Quem não para em terreiro nenhum costuma carregar mais problemas do que vontade de se resolver. Hoje está aqui, amanhã ali, depois acolá. Não cria raízes, não firma compromisso e não respeita os fundamentos. Só quer milagre rápido, sem se comprometer com o axé.

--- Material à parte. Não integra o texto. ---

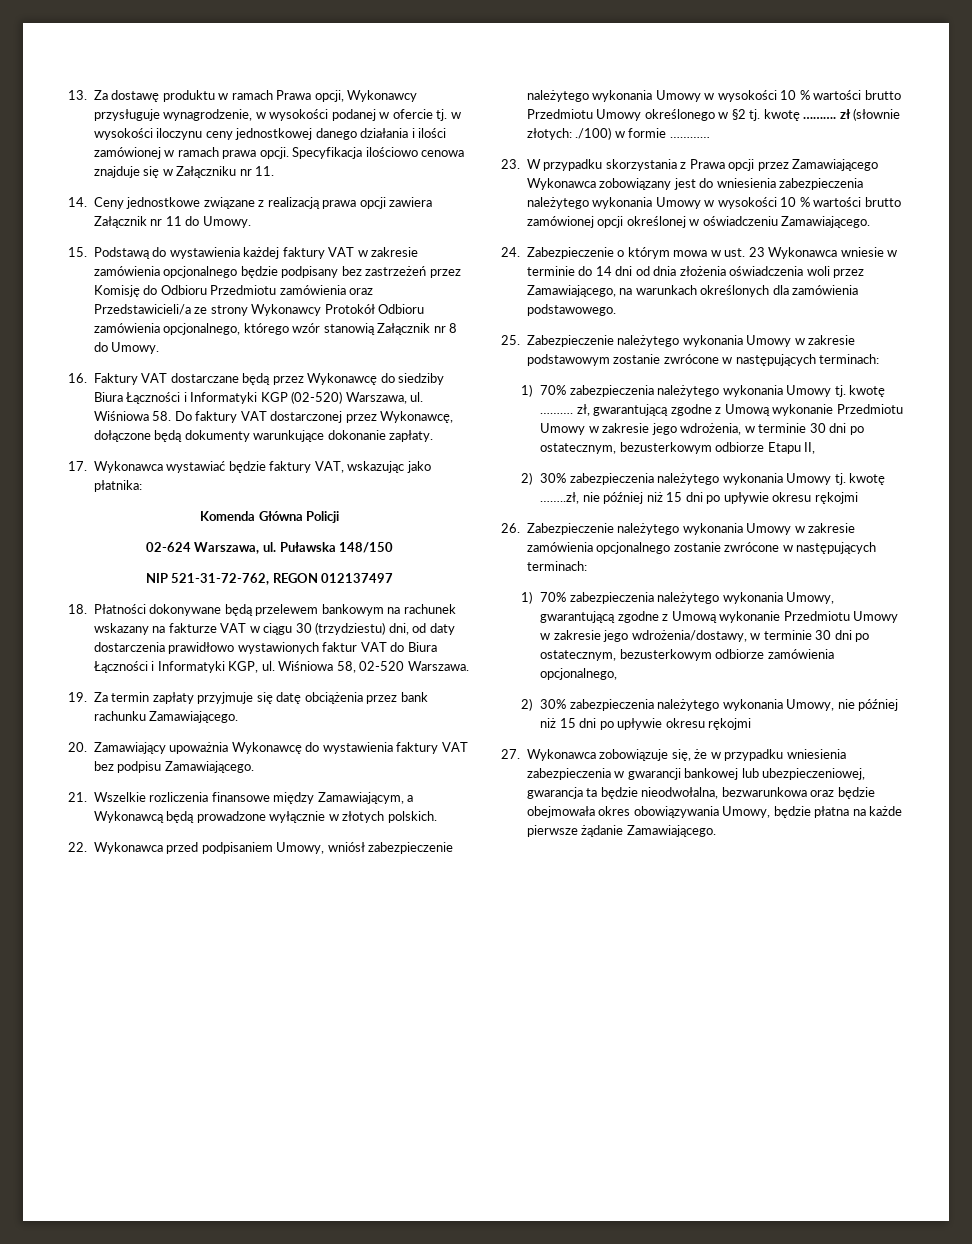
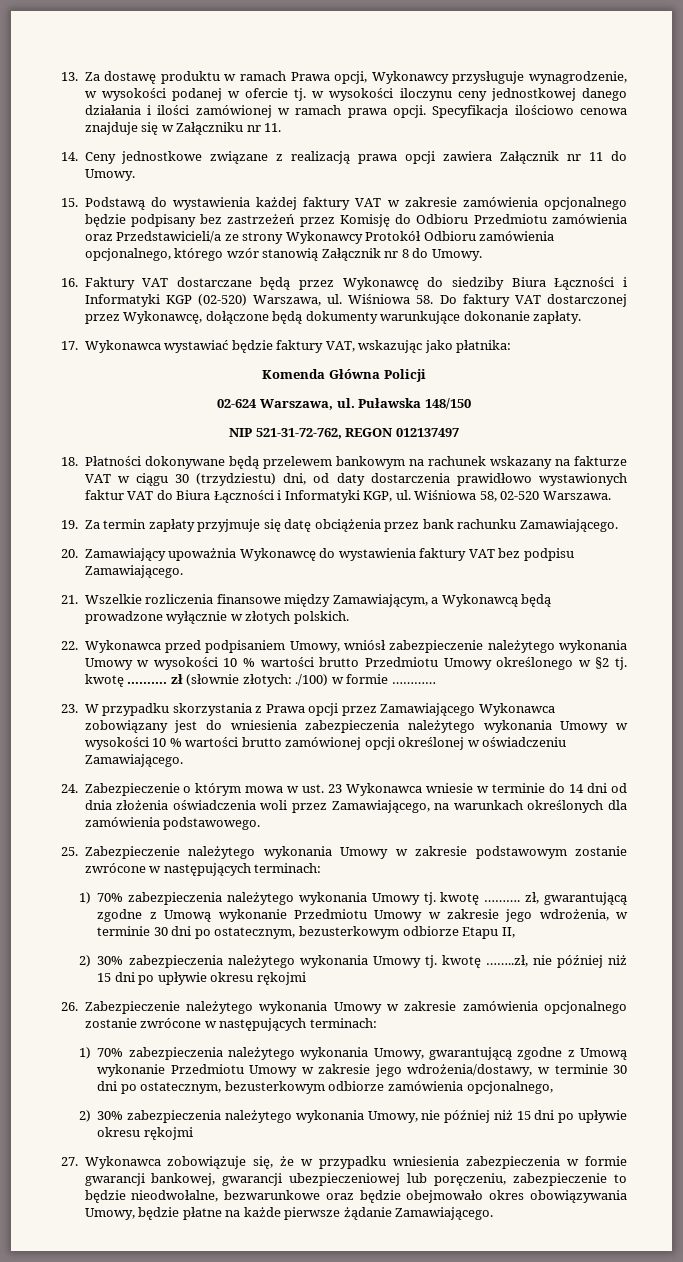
- 27. Wykonawca zobowiązuje się, że w przypadku wniesienia zabezpieczenia w gwarancji bankowej lub ubezpieczeniowej, gwarancja ta będzie nieodwołalna, bezwarunkowa oraz będzie obejmowała okres obowiązywania Umowy, będzie płatna na każde pierwsze żądanie Zamawiającego.
+ 27. Wykonawca zobowiązuje się, że w przypadku wniesienia zabezpieczenia w formie gwarancji bankowej, gwarancji ubezpieczeniowej lub poręczeniu, zabezpieczenie to będzie nieodwołalne, bezwarunkowe oraz będzie obejmowało okres obowiązywania Umowy, będzie płatne na każde pierwsze żądanie Zamawiającego.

O Candomblé é continuidade, constância e aprendizado. Quem vive pulando de casa em casa nunca aprende de verdade, não recebe os devidos cuidados e acaba sendo mais um peso do que uma ajuda.
O Orixá trabalha com quem se entrega, não com quem foge ao primeiro toque do tambor.
Quer evoluir? Firme os pés, respeite o tempo da casa, da natureza e do seu próprio caminho.
E é importante lembrar: o zelador ou o Babalorixá não faz milagres. Ele orienta, acolhe, ensina e conduz conforme os fundamentos da religião, mas cada pessoa precisa fazer a sua parte. É necessário olhar para si, reconhecer os próprios erros, mudar atitudes e assumir a responsabilidade pela própria caminhada. Não existe transformação sem esforço pessoal. O sacerdote também é um ser humano, com limites e responsabilidades. Ele não pode viver a vida de ninguém nem tomar decisões por quem se recusa a mudar.